Calibration is necessary to convert the results from these analyses to an absolute time scale. The crown group node of seed plants (Fig. 1) can be dated with more confidence than many other nodes in land plant phylogeny (not to mention deeper nodes outside of land plants) because of the abundant record of stem group and crown group seed plants in the Carboniferous. Crown group seed plants (probably stem group conifers) first appear at about 310–320 mya (Doyle, 1998
), so a conservative calibration (favoring an older age of land plants) is 330 mya. A secondary, if somewhat more distant, calibration is provided by crown group eudicot angiosperms, whose distinctive tricolpate pollen enters the record at about 125 mya and soon becomes ubiquitous (Doyle, 1992
; Magallon et al., 1999
).
Assuming a molecular clock and using just the primary (seed plant) calibration, land plants are inferred to have a crown group age of 435 mya (Early Silurian)—close to the first appearance of embryophyte megafossils and consistent with a conservative interpretation of the spore record.
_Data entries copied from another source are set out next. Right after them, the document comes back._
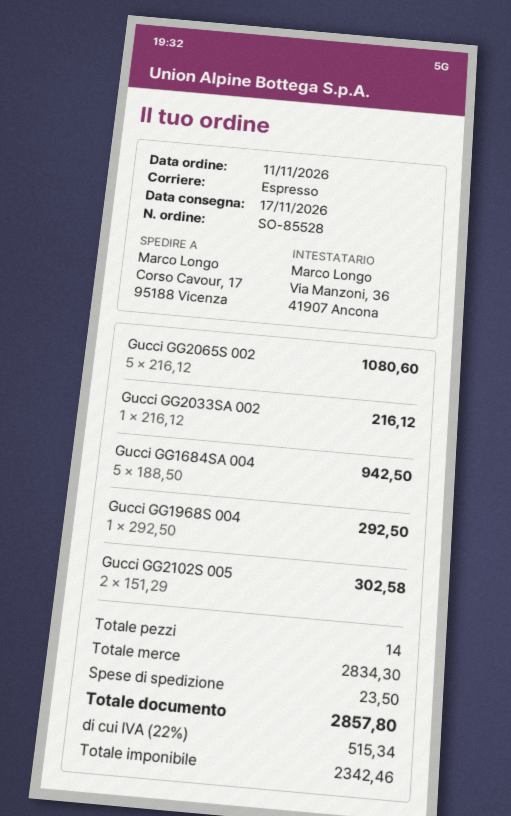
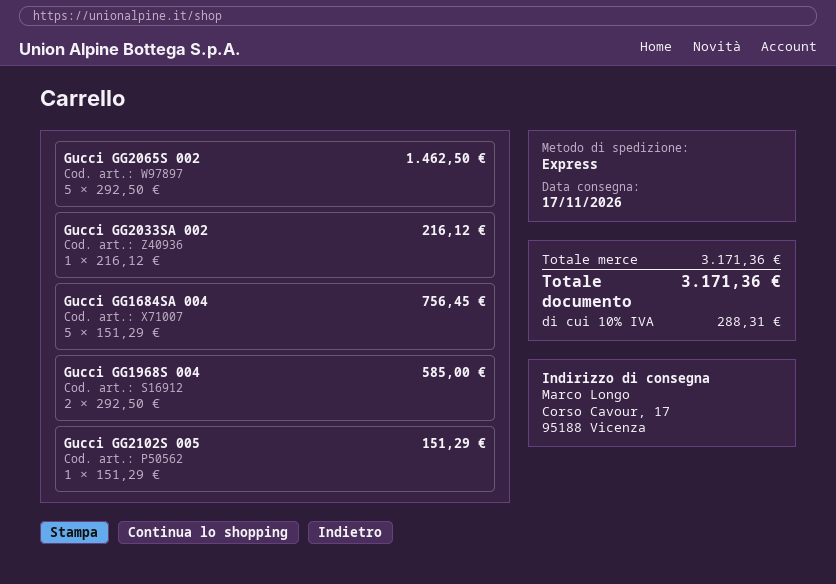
Gucci GG2065S 002: 5 x 216.12 = 1080.60 -> 5 x 292.50 = 1462.50
Gucci GG1684SA 004: 5 x 188.50 = 942.50 -> 5 x 151.29 = 756.45
Gucci GG1968S 004: 1 x 292.50 = 292.50 -> 2 x 292.50 = 585.00
Gucci GG2102S 005: 2 x 151.29 = 302.58 -> 1 x 151.29 = 151.29
subtotal: 2834.30 -> 3171.36
shipping: 23.50 -> none
tax: 22% = 515.34 -> 10% = 288.31
total: 2857.80 -> 3171.36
Relaxing the clock assumption with penalized likelihood and using the cross-validated optimal level of smoothing (smoothing parameter estimated to be approximately 100) leads to an inferred age of 483 mya (Fig. 1). Adding the secondary calibration changes the dates only slightly, to an age of 425 mya with a clock assumption or 490 mya with penalized likelihood.
The nearness of these molecular age estimates to the first fossil evidence for land plants contrasts sharply with the results of Heckman et al. (2001)
. Because the agreement with the fossil record is largely independent of whether or not a clock was assumed, the differences between these results and those of Heckman et al. may be due to the calibration or the data rather than to the estimation procedure. Heckman et al. relied on distant external calibrations, the closest being the crown group node of animals, plants, and fungi, estimated to be 1600 mya, itself determined by extrapolation from a molecular divergence time study of vertebrates. The data sets are also quite different. Heckman et al. sampled taxa heterogeneously between genes (although each gene spanned the relevant land plant node of the tree). Moreover, the number of taxa represented in these samples was quite small, ranging from two to six land plant taxa per gene in their land plant data set (mean of 3.4). Since the concatenated lengths were about the same in the two studies (6266 in the present data set; 5131 in theirs), the present data set, representing 10 land plants for every gene, is about three times larger. Increased taxon sampling can improve assessments of the level of rate heterogeneity in deeply diverged clades (Sanderson and Doyle, 2001
). Their study included more genes, but the mean sequence length for their study was about 100 residues, vs. 230 for the data set reported here. Relative rate tests lack power with short sequences (Sorhannus and Van Bell, 1999
; Bromham et al., 2000
), which may have led to Heckman et al.'s conclusion that 50 of 54 genes in their study were clocklike. However, mistakenly assuming a clock when it is absent might not necessarily inflate the ages. It had the opposite effect in the present data set.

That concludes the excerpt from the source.